### YOUR OBJECTIVE
Which lines in the records below mention the word "Debian"? Copy each one out.

### EXERCISE INPUTS
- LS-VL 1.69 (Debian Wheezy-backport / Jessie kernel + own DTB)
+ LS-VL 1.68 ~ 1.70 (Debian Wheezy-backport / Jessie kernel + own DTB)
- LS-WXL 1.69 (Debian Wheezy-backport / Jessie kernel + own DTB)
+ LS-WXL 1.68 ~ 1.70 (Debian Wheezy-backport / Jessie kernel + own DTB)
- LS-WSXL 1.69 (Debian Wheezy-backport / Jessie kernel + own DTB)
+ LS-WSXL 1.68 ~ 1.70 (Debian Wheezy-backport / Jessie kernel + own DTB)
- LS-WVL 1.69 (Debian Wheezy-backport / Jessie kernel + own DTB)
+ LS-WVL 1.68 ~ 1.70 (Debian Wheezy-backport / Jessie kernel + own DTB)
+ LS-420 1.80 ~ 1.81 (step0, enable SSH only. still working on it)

### RESULT
- LS-VL 1.69 (Debian Wheezy-backport / Jessie kernel + own DTB)
+ LS-VL 1.68 ~ 1.70 (Debian Wheezy-backport / Jessie kernel + own DTB)
- LS-WXL 1.69 (Debian Wheezy-backport / Jessie kernel + own DTB)
+ LS-WXL 1.68 ~ 1.70 (Debian Wheezy-backport / Jessie kernel + own DTB)
- LS-WSXL 1.69 (Debian Wheezy-backport / Jessie kernel + own DTB)
+ LS-WSXL 1.68 ~ 1.70 (Debian Wheezy-backport / Jessie kernel + own DTB)
- LS-WVL 1.69 (Debian Wheezy-backport / Jessie kernel + own DTB)
+ LS-WVL 1.68 ~ 1.70 (Debian Wheezy-backport / Jessie kernel + own DTB)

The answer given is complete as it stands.